- Born: March 14, 1934 Roswell, New Mexico, U.S.
- Died: February 28, 1996 (aged 61) Nevada, U.S.

World Series of Poker
- Bracelet: 1
- Money finishes: 3
- Highest WSOP Main Event finish: Winner, 1985

= Bill Smith (poker player) =

American poker player (1934–1996)

Bill Smith (March 14, 1934 – February 28, 1996) was a professional poker player who won the 1985 World Series of Poker Main Event.

==Poker career==
Smith was a staple at the World Series of Poker (WSOP) during the 1980s. He was involved in three final tables of the Main Event. At the 1981 and 1986 WSOP, Smith placed fifth, but at the 1985 World Series of Poker he won the bracelet and $700,000. His total tournament winnings exceeded $1,050,000. His three cashes at the WSOP accounted for $788,800 of his lifetime winnings.

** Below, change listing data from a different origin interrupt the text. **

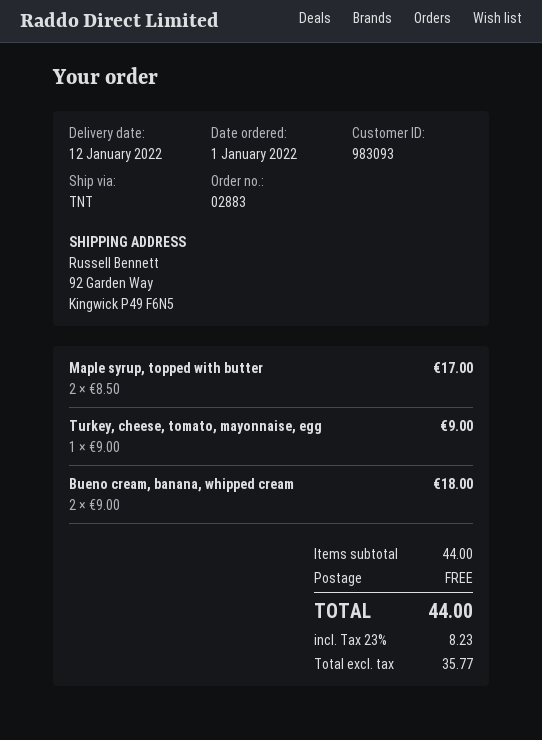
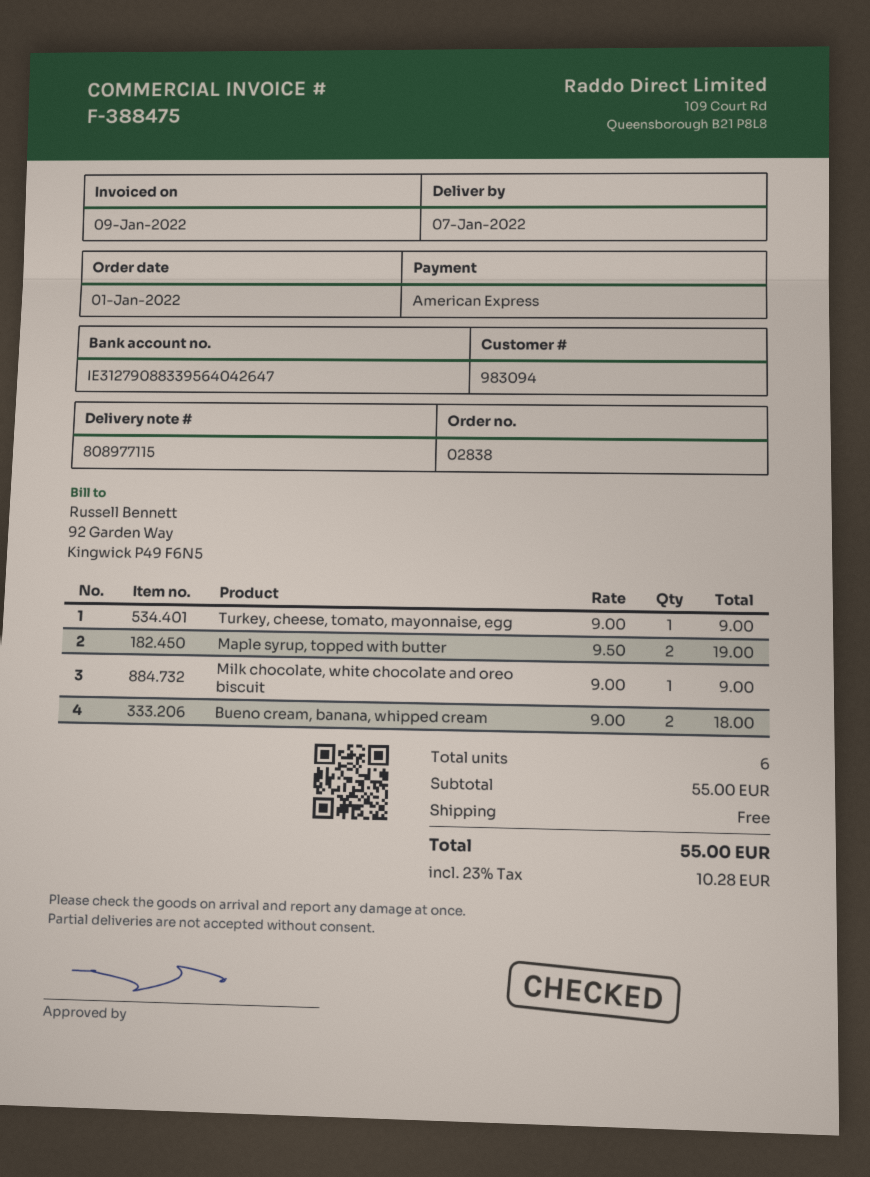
order number: 02883 -> 02838
delivery date: 2022-01-12 -> 2022-01-07
customer number: 983093 -> 983094
Maple syrup, topped with butter: 2 x 8.50 = 17.00 -> 2 x 9.50 = 19.00
Milk chocolate, white chocolate and oreo biscuit: none -> 1 x 9.00 = 9.00
subtotal: 44.00 -> 55.00
tax: 23% = 8.23 -> 23% = 10.28
total: 44.00 -> 55.00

Smith often played professional poker tournaments drunk. By all accounts, he was an alcoholic.

According to fellow poker player T. J. Cloutier, Smith did not play well when he was sober or totally drunk. “Bill was the tightest player you'd ever played in your life when he was sober. And when he was halfway drunk, he was the best player I'd ever played with. No one could read opponents’ hands better than half- drunk Smith. But when he got past that halfway mark, he was the worst player I'd ever played with.”

The year Smith won the Main Event, he entered the final day's play sober. After he started drinking, he gathered a large number of chips through aggressive play. According to T.J. Cloutier, Smith remained successful despite becoming heavily intoxicated, and good luck contributed to his win.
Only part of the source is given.